Only the lines from the line containing "size and LUX" to the end of the material belong in the copy; set them down exactly, without pictures.

__________________________________________________

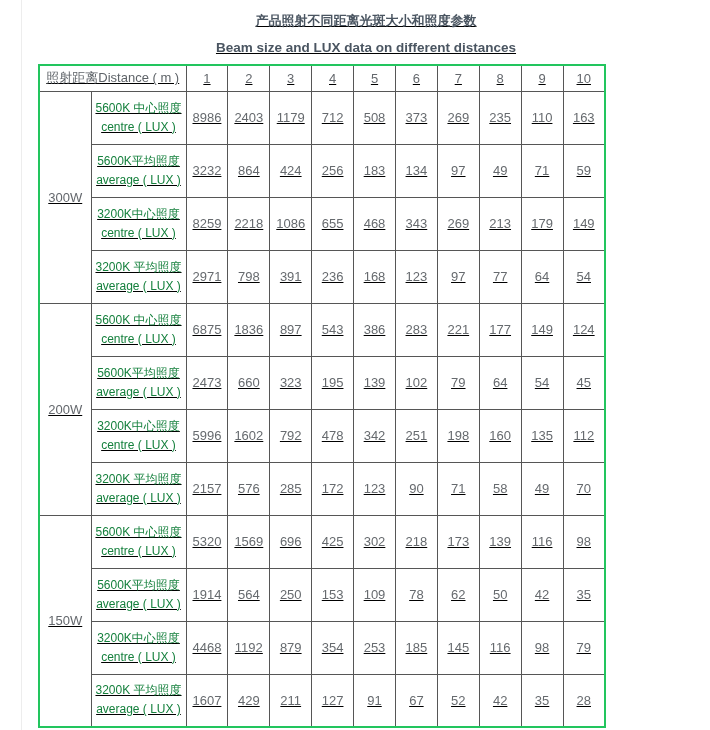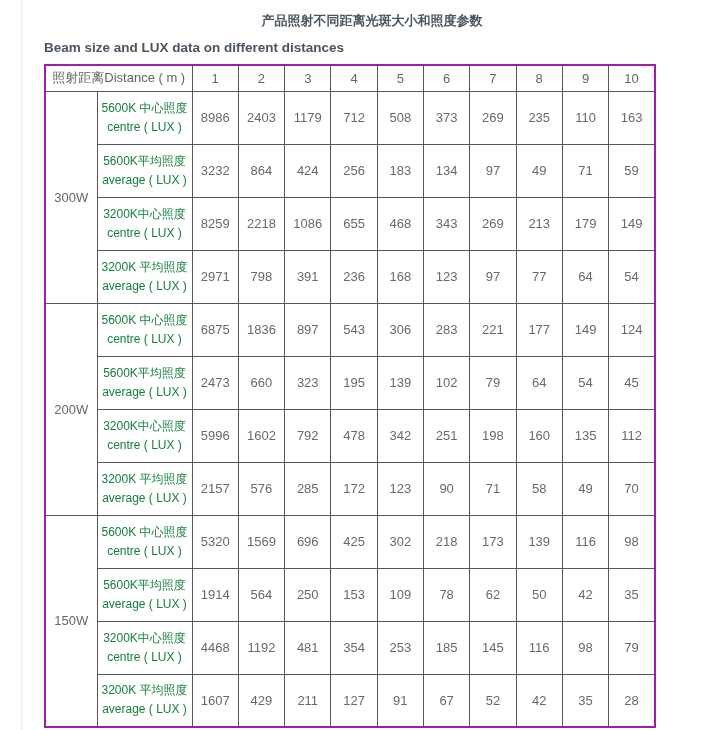"产品照射不同距离光斑大小和照度参数" .content { left: 44px -> 38px; text-decoration: none -> underline }
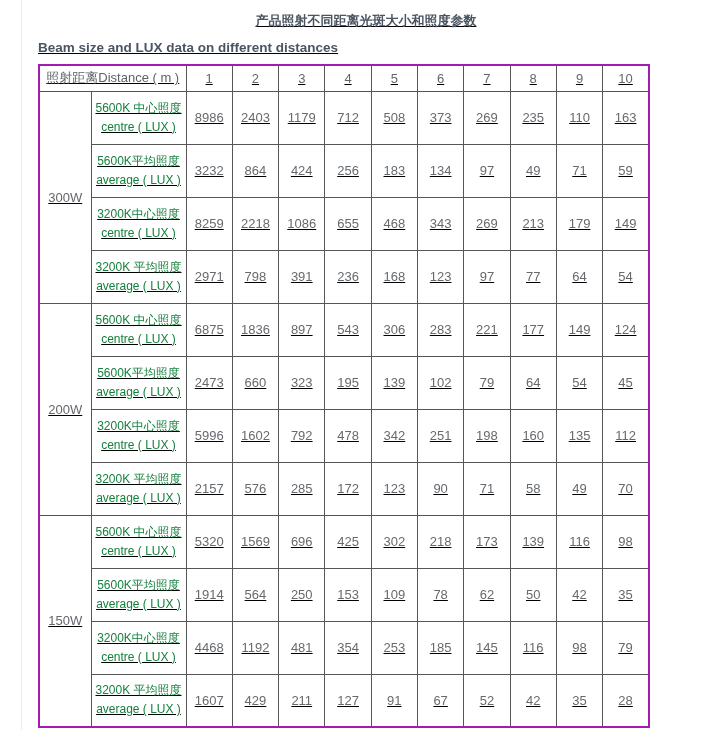"Beam size and LUX data" .subtitle { text-align: left -> center }
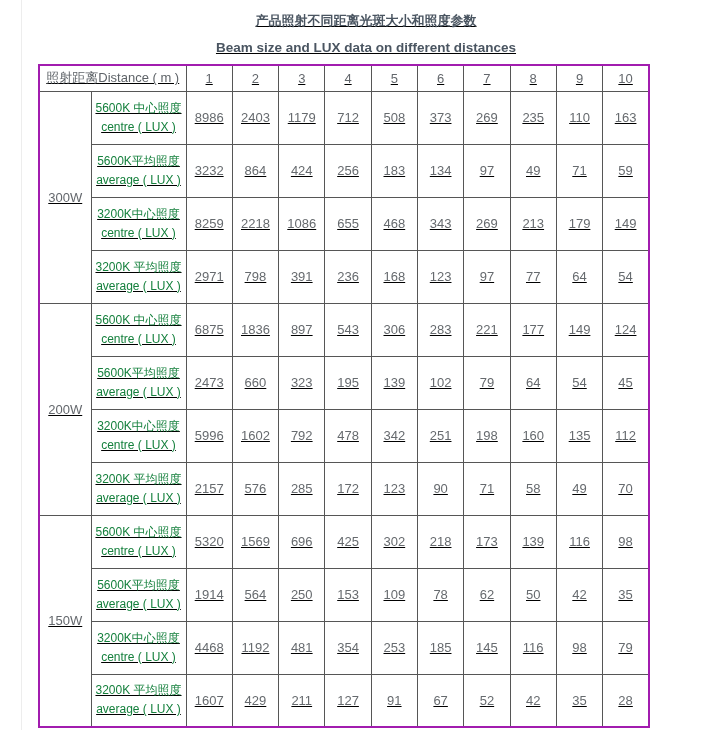"照射距离Distance ( m )" table.lux-table { border: 2px solid #a21caf -> 2px solid #22c55e; width: 612px -> 568px }
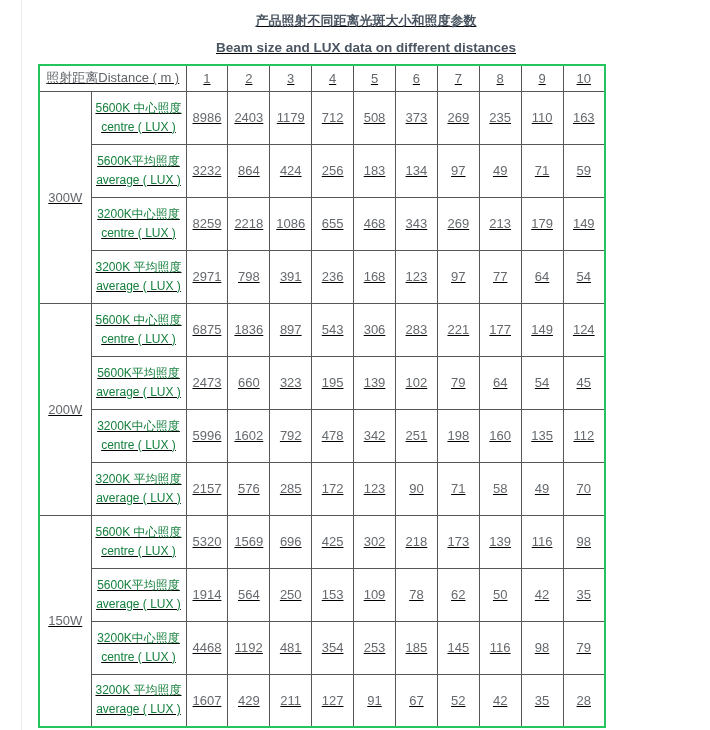"306" td.value-cell { text: 306 -> 386 }
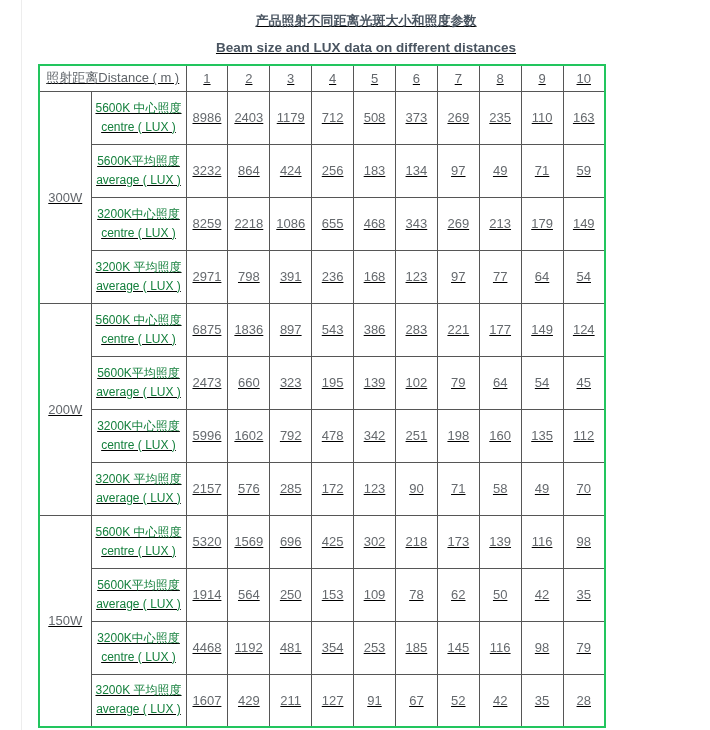"481" td.value-cell { text: 481 -> 879 }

__________________________________________________

RESPONSE:
"Beam size and LUX data" .subtitle { text-align: left -> center }
"照射距离Distance ( m )" table.lux-table { border: 2px solid #a21caf -> 2px solid #22c55e; width: 612px -> 568px }
"306" td.value-cell { text: 306 -> 386 }
"481" td.value-cell { text: 481 -> 879 }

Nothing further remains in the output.